Without updated schedules, you cannot prove critical path impact.
Contractors who combine scheduling discipline with real-time jobsite photos and daily progress tracking are better positioned in delay negotiations.
The Delay Notice: The Most Critical Step
Most contracts require written notice within 7–14 days of the delay event. Failure to provide timely notice is the most common reason legitimate claims are denied — courts enforce notice requirements exactly as written.
Delay Notice Template:
[Date — within contractual notice window]
Re: Notice of Delay — [Project Name] — [Contract #]
Dear [Name],
Pursuant to Section [X] of our Contract Agreement dated [date], [Contractor Name] hereby provides formal written notice of a delay to the project schedule.
Date delay event occurred: [Date]
Description of the delay event: [Be specific — "On [date], we received RFI Response #[X] which directed a material change to the installation sequence for [scope]. This event was not foreseeable at contract execution."]

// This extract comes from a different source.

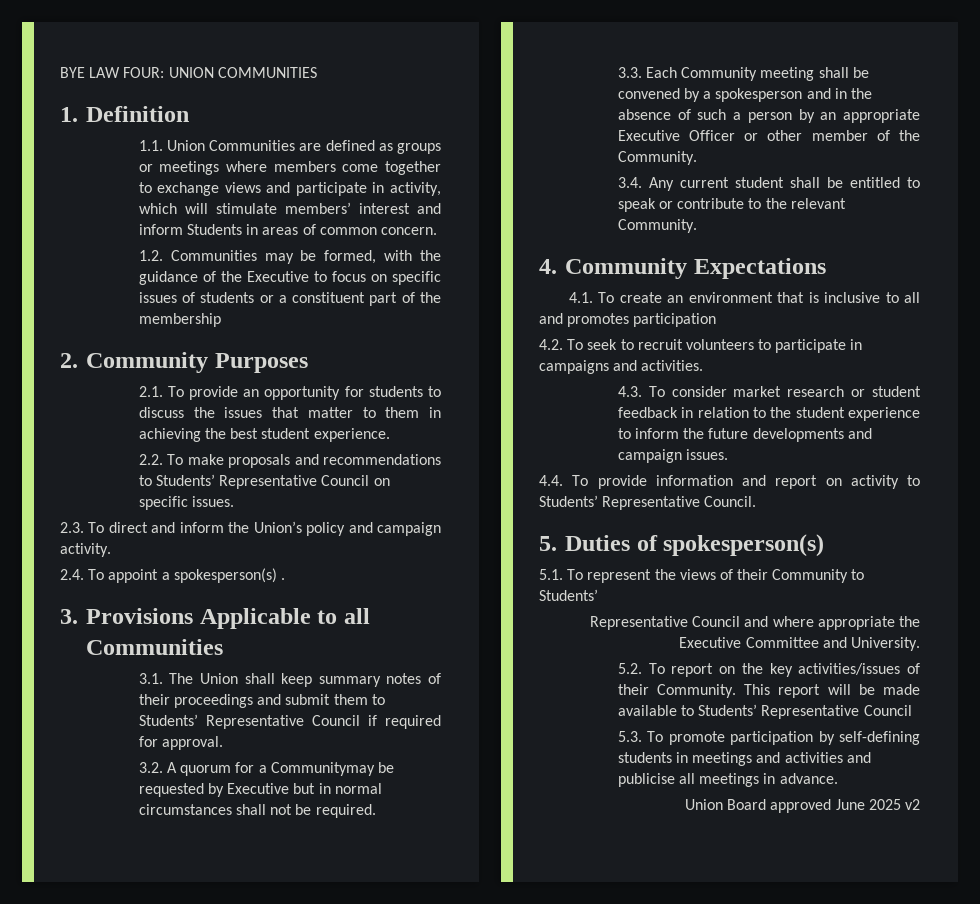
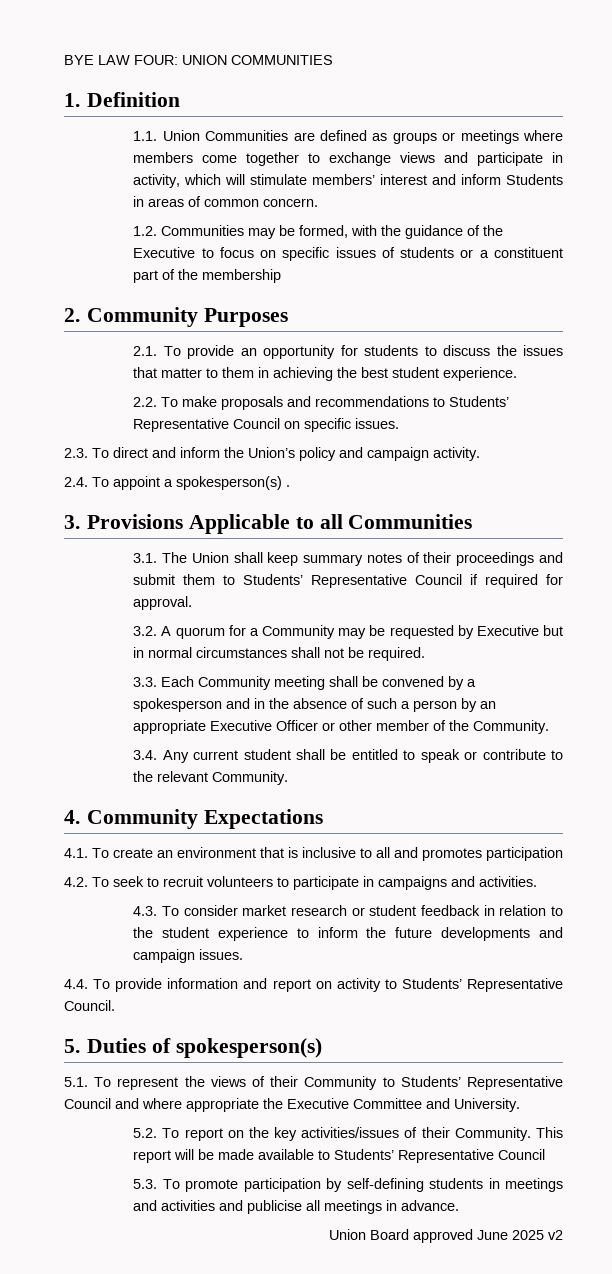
- 3.2. A quorum for a Communitymay be requested by Executive but in normal circumstances shall not be required.
+ 3.2. A quorum for a Community may be requested by Executive but in normal circumstances shall not be required.
- 5.1. To represent the views of their Community to Students’
- Representative Council and where appropriate the Executive Committee and University.
+ 5.1. To represent the views of their Community to Students’ Representative Council and where appropriate the Executive Committee and University.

Impact on project schedule: [Describe which activities are affected. "This change affects [scope] in [area], which is on the critical path. We anticipate a delay of approximately [X] calendar days to the current completion date of [date], pending a full time impact analysis."]
Anticipated duration: [X] calendar days (preliminary — formal TIA to follow within [X] days)
Anticipated cost impact: [Describe if known — extended general conditions, material escalation, etc.]
[Contractor Name] reserves all rights and remedies under the contract, at law, and in equity.
Sent via: [certified mail / email with read receipt]
Notice timing rules:
When in doubt, send the notice. An unnecessary notice costs nothing. A missed notice can void a claim worth tens of thousands of dollars
Daily reports — The most critical record. "Crew mobilized to [area], stopped work per [RFI/design direction]. Crew idled [X] hours awaiting direction. Sent delay notice to owner." Written the day it happened, it's the record arbitrators believe.
Meeting minutes — Owner and subcontractor meetings that reference the delay cause and recovery discussions are contemporaneous records.
RFI log with response dates — Shows submission date, required response date, and actual response date. If your contract requires 10-day RFI responses and the architect averaged 25 days, the log is your proof.
Photographs with timestamps — Idle equipment, empty work areas, standing water, unanticipated subsurface conditions.
Schedule updates — Monthly updates comparing planned vs. actual create a clear timeline of delay onset, critical path impact, and accumulation.
Cost records — Track extended general conditions, idle equipment, material storage, and escalation costs as they occur.
Using structured daily field reports for roofing contractors or trade-specific reporting systems ensures delay documentation is consistent and defensible.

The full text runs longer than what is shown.